Na avaliação do historiador, a estratégia do clã está centrada menos em nomes alternativos e mais na tentativa de garantir condições para que o ex-presidente participe das eleições. Sem Bolsonaro na disputa, destaca, a direita tende a fragmentar-se ainda mais. “O bolsonarismo só se mantém competitivo se Jair for candidato. Preso, mesmo em regime domiciliar, perde a possibilidade de unificar a direita.”
No Congresso, a oposição ao governo Lula tem se mostrado mais radicalizada desde a prisão de Bolsonaro, com protestos e obstruções. Ainda assim, conquistou espaços estratégicos, como a CPMI do INSS. Para Cristian de Paula, a base governista deve enfrentar dificuldades crescentes até 2026, mas a fragmentação entre bolsonaristas e o Centrão abre margem para que o Planalto consiga construir sua própria narrativa e resistir ao desgaste.

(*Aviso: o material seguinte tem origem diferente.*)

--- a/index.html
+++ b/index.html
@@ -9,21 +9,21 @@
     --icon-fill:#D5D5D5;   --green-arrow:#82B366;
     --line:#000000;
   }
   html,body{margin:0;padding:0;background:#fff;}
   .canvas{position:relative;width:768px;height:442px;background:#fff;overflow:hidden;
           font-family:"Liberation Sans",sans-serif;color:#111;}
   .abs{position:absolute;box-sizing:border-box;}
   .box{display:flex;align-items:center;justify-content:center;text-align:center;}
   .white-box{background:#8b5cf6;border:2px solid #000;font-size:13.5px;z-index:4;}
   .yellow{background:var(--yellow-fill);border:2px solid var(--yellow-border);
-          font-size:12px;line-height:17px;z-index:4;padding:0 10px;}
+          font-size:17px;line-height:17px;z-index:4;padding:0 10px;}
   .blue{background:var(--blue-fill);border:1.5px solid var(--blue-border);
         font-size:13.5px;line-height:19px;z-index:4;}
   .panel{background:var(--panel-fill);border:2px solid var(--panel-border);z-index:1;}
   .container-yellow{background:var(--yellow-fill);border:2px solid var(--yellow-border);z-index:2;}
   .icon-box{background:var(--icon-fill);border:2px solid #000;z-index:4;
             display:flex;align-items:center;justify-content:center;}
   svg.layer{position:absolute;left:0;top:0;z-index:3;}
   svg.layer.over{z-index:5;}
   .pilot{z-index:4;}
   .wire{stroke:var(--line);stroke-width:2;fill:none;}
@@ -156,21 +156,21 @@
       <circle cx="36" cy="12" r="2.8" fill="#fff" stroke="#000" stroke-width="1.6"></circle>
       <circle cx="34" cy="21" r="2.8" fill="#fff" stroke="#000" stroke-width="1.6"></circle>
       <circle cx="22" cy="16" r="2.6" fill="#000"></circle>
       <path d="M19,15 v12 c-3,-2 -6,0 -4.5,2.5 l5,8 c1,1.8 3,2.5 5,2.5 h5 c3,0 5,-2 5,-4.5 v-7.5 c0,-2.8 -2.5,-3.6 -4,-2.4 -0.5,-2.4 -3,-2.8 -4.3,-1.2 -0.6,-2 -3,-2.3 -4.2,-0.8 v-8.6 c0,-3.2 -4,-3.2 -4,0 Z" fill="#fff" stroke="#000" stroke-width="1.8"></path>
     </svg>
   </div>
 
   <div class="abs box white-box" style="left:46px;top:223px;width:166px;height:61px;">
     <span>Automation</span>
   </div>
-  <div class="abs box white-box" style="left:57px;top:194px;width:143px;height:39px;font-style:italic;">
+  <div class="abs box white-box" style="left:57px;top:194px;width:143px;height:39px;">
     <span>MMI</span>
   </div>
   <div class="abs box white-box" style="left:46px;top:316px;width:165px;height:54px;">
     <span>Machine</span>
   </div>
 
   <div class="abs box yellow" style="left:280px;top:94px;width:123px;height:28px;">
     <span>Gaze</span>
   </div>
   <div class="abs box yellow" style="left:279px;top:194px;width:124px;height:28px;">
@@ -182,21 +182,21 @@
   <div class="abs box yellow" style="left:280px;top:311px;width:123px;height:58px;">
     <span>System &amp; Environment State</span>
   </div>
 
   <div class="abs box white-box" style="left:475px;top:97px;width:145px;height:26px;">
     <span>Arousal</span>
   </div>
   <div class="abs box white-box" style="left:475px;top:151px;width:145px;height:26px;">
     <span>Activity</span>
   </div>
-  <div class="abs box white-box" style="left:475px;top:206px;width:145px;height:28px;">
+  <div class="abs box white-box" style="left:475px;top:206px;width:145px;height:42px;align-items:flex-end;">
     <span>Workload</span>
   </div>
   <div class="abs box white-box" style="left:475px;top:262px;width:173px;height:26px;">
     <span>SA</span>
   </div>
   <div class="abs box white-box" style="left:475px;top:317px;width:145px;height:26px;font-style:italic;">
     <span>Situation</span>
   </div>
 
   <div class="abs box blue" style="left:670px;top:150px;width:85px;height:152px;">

O professor também vê na pré-candidatura de Ronaldo Caiado um ponto de tensão na direita. Segundo ele, o governador de Goiás tenta se equilibrar entre a imagem de conservador moderado e o discurso mais radical contra Lula. “A força de Caiado está em representar um eleitorado cansado da polarização, mas sua tentativa de se vender como um ‘Bolsonaro atualizado’ tende a fracassar”, avalia. Sobre Lula, Cristian aponta que, apesar da estagnação nas pesquisas, o presidente mantém competitividade graças ao histórico político e ao posicionamento nacionalista diante do tarifaço imposto pelos Estados Unidos.
LEIA A ENTREVISTA COMPLETA QUE O MESTRE E DOUTORANDO EM HISTÓRIA POLÍTICA, CRISTIAN DE PAULA JÚNIOR CONCEDEU AO BLOG DOMINGOS KETELBEY:
Domingos Ketelbey: Quase um ano das eleições, como o bolsonarismo deve chegar em 2026, haja vista Eduardo Bolsonaro nos Estados Unidos e Jair Bolsonaro em prisão domiciliar?

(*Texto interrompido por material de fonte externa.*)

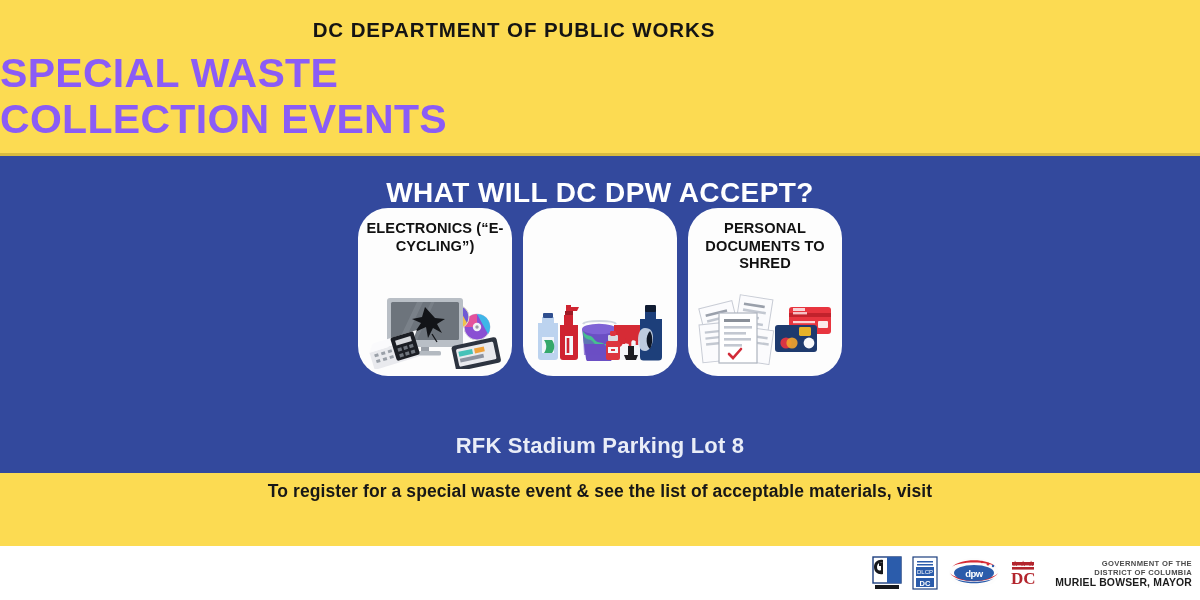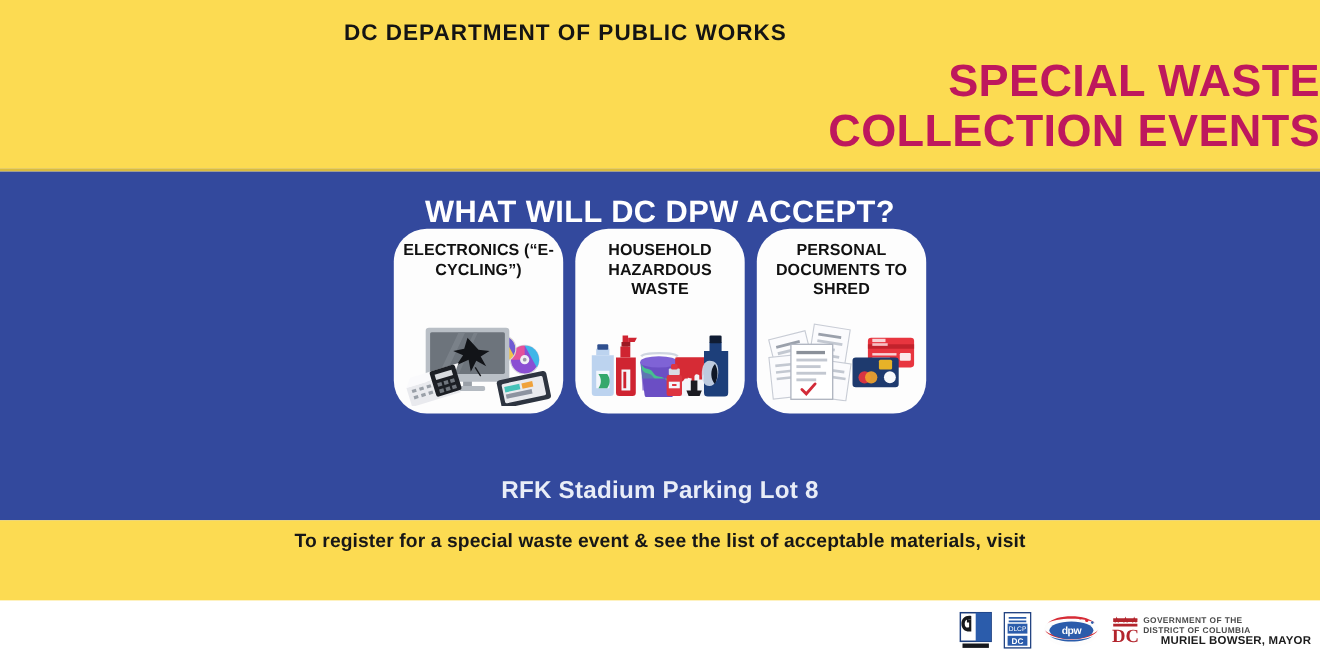--- a/index.html
+++ b/index.html
@@ -32,22 +32,22 @@
     background:#ffffff;
   }
 
   
   .eyebrow{
     position:absolute;left:0;top:18px;width:1028px;text-align:center;
     font-size:20.5px;font-weight:700;letter-spacing:.9px;color:#141414;
     text-transform:uppercase;
   }
   .title{
-    position:absolute;left:0;top:50px;width:1200px;text-align:right;
-    font-size:41px;line-height:46px;font-weight:900;color:#be185d;
+    position:absolute;left:0;top:50px;width:1200px;text-align:left;
+    font-size:41px;line-height:46px;font-weight:900;color:#8b5cf6;
     letter-spacing:.3px;text-transform:uppercase;
   }
   .title span{display:block;}
 
   
   .question{
     position:absolute;left:0;top:163px;width:1200px;text-align:center;
     font-size:28px;font-weight:800;color:#ffffff;letter-spacing:.4px;
     text-transform:uppercase;
     margin-top:14px;
@@ -95,21 +95,21 @@
 
   
   .logos{
     position:absolute;right:8px;top:552px;height:42px;
     display:flex;align-items:center;gap:10px;
   }
   .logo-goodwill{width:30px;height:34px;position:relative;}
   .logo-dcra{width:26px;height:34px;position:relative;}
   .logo-dpw{width:52px;height:32px;position:relative;}
   .logo-gov{display:flex;align-items:center;gap:3px;}
-  .gov-text{line-height:9.5px;}
+  .gov-text{line-height:9.5px;text-align:right;}
   .gov-l1,.gov-l2{
     font-size:7.6px;font-weight:600;color:#4a4a4a;letter-spacing:.35px;
     text-transform:uppercase;white-space:nowrap;
   }
   .gov-l3{
     font-size:10.4px;font-weight:700;color:#1b1b1b;letter-spacing:.2px;
     text-transform:uppercase;white-space:nowrap;margin-left:16px;
   }
   .gov-mark{width:26px;height:26px;position:relative;flex:0 0 auto;}
 </style>
@@ -193,21 +193,20 @@
             <rect x="46" y="56" width="4" height="3.4" fill="#6f757d"></rect>
             <rect x="34" y="62" width="4" height="3.4" fill="#6f757d"></rect>
             <rect x="40" y="62" width="4" height="3.4" fill="#6f757d"></rect>
             <rect x="46" y="62" width="4" height="3.4" fill="#6f757d"></rect>
           </g>
         </svg>
       </div>
     </div>
 
     <div class="card">
-      <div class="label">Household Hazardous Waste</div>
       <div class="art">
         <svg width="136" height="70" viewBox="0 0 136 70">
 
           <g>
             <path d="M6 32h20v34a3 3 0 0 1-3 3H9a3 3 0 0 1-3-3z" fill="#bcd3ef"></path>
             <path d="M10 26h12v6H10z" fill="#bcd3ef"></path>
             <rect x="11" y="22" width="10" height="5" rx="1" fill="#2f4f8f"></rect>
             <path d="M10 46h12v16H10z" fill="#f2f6fc"></path>
             <path d="M12 49c3 4 3 9 0 13h8c3-4 3-9 0-13z" fill="#35a86b"></path>
           </g>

Cristian de Paula Júnior: O bolsonarismo segue dividido. Há um bolsonarismo das ruas, que ainda mobiliza manifestações, e o bolsonarismo institucional, dentro do Congresso, que perdeu força sem Eduardo Bolsonaro. A prioridade é clara: conquistar anistia para Jair Bolsonaro, porque sem ele candidato a direita se fragmenta e perde competitividade.
Domingos Ketelbey: Eduardo Bolsonaro deixou o Congresso para viver nos Estados Unidos. Qual é o objetivo dessa mudança?
Cristian de Paula Júnior: O objetivo declarado é atuar politicamente em defesa do pai. Ele busca apoio de aliados do governo Trump para pressionar o Judiciário brasileiro. Isso enfraquece o bolsonarismo no parlamento e abre até um vácuo de liderança dentro do PL.
Domingos Ketelbey: Ao mesmo tempo, ele tem participado de eventos internacionais. O que isso representa?
Cristian de Paula Júnior: Ele participou, por exemplo, da Cúpula Conservadora de Miami, onde defendeu as tarifas contra o Brasil e chegou a reivindicar para si esse protagonismo. Tenta se projetar como porta-voz internacional do bolsonarismo, mas as mensagens reveladas pela Polícia Federal mostram tensões internas entre ele e o próprio Jair Bolsonaro.
Domingos Ketelbey: Então a grande aposta para 2026 é a anistia?
Cristian de Paula Júnior: Sim. O clã Bolsonaro tenta desesperadamente a anistia para Jair Bolsonaro. Sem isso, não há um nome capaz de unificar a direita. Tarcísio, Zema e Caiado não têm consenso no campo bolsonarista.
Domingos Ketelbey: No Congresso, a oposição começou o ano com protestos radicais. O que isso revela?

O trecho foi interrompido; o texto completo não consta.